* **RECORDS PROVIDED**

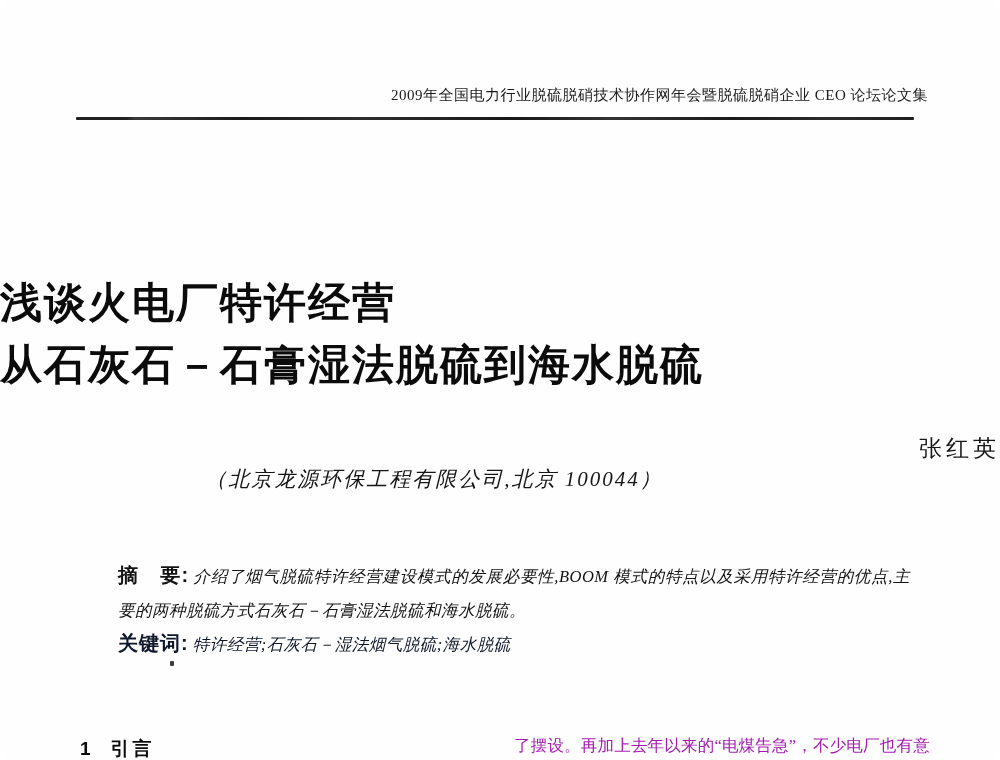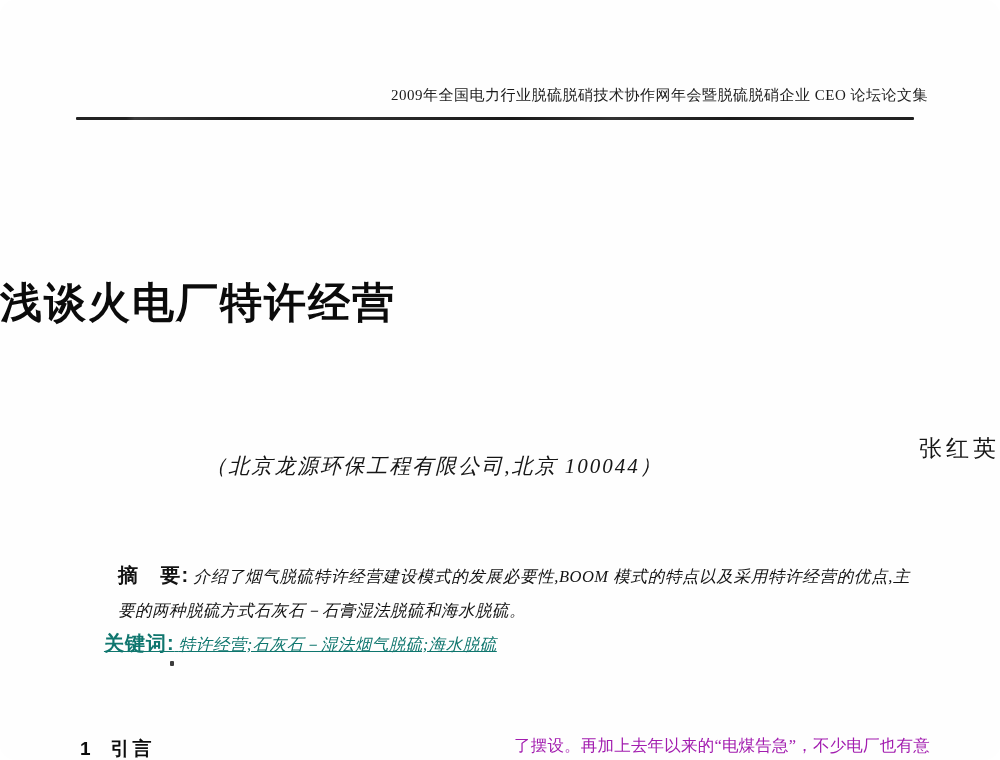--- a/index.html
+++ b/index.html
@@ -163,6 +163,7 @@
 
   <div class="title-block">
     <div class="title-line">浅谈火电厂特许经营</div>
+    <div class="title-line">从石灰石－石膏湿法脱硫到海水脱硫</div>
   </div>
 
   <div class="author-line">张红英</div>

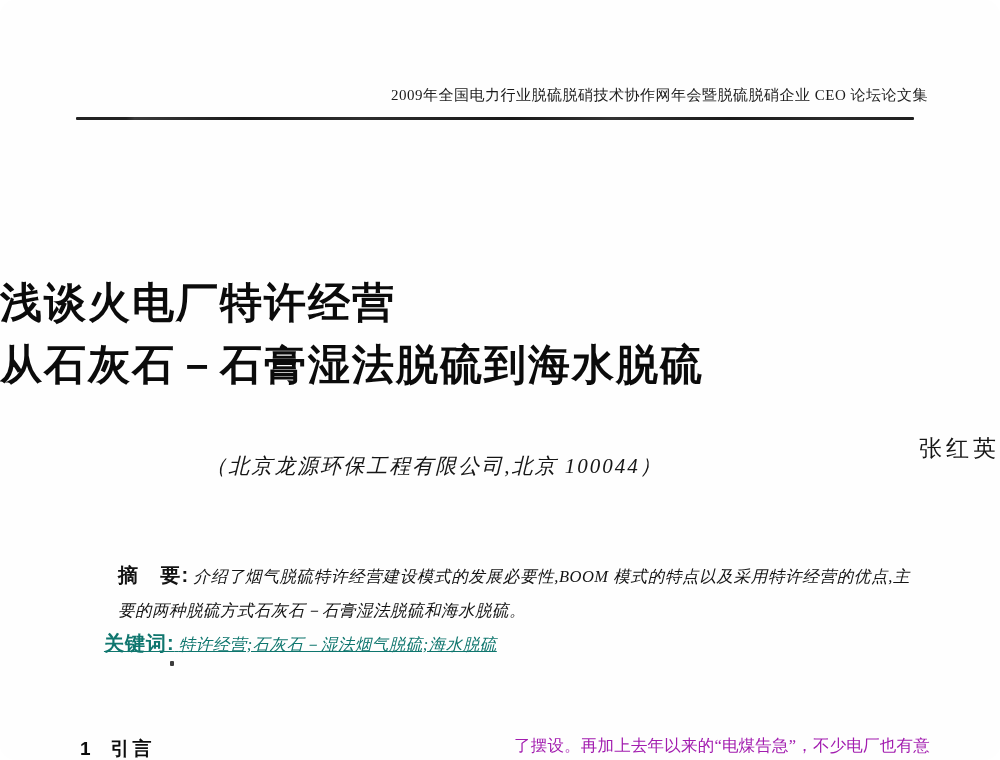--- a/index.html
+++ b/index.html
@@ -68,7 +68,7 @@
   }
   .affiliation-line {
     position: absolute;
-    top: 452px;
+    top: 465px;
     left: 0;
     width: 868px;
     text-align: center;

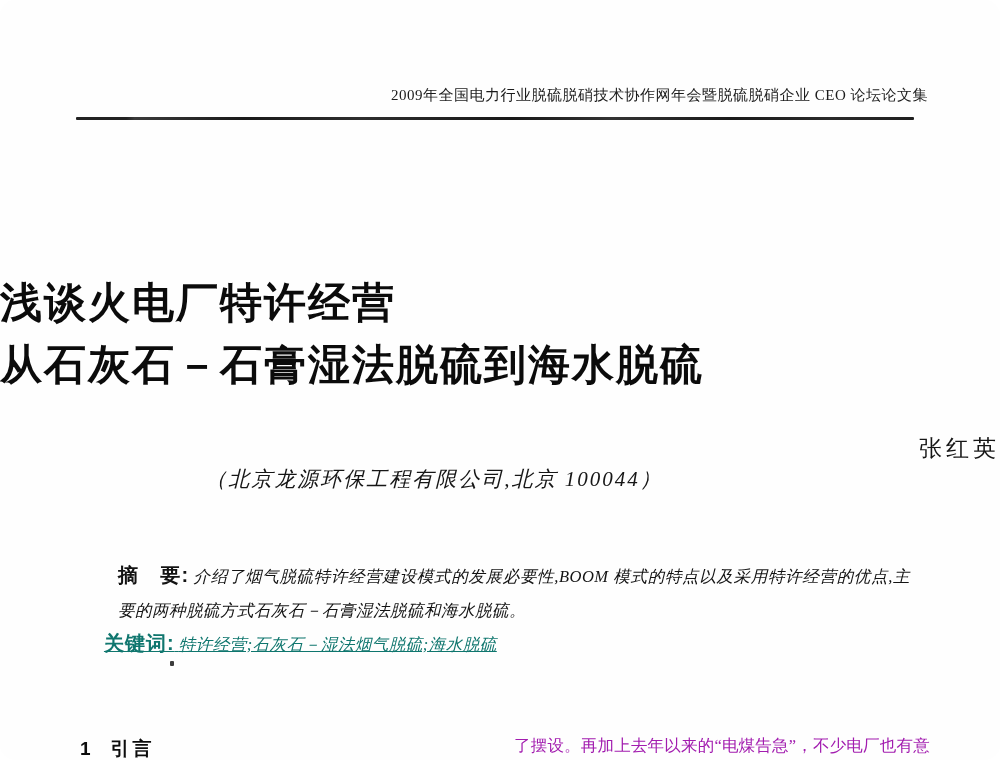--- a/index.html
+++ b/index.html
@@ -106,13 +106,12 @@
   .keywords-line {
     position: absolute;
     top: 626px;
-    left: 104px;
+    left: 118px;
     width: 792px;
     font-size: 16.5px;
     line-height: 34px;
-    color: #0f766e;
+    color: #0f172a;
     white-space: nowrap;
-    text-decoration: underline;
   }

* **TASK OBJECTIVE**
Repeat only what lies between the start of the data and the end of the line containing "width: 868px;", exactly, with pictures left out.

* **ANSWER FOR THE TASK**
--- a/index.html
+++ b/index.html
@@ -163,6 +163,7 @@
 
   <div class="title-block">
     <div class="title-line">浅谈火电厂特许经营</div>
+    <div class="title-line">从石灰石－石膏湿法脱硫到海水脱硫</div>
   </div>
 
   <div class="author-line">张红英</div>

--- a/index.html
+++ b/index.html
@@ -68,7 +68,7 @@
   }
   .affiliation-line {
     position: absolute;
-    top: 452px;
+    top: 465px;
     left: 0;
     width: 868px;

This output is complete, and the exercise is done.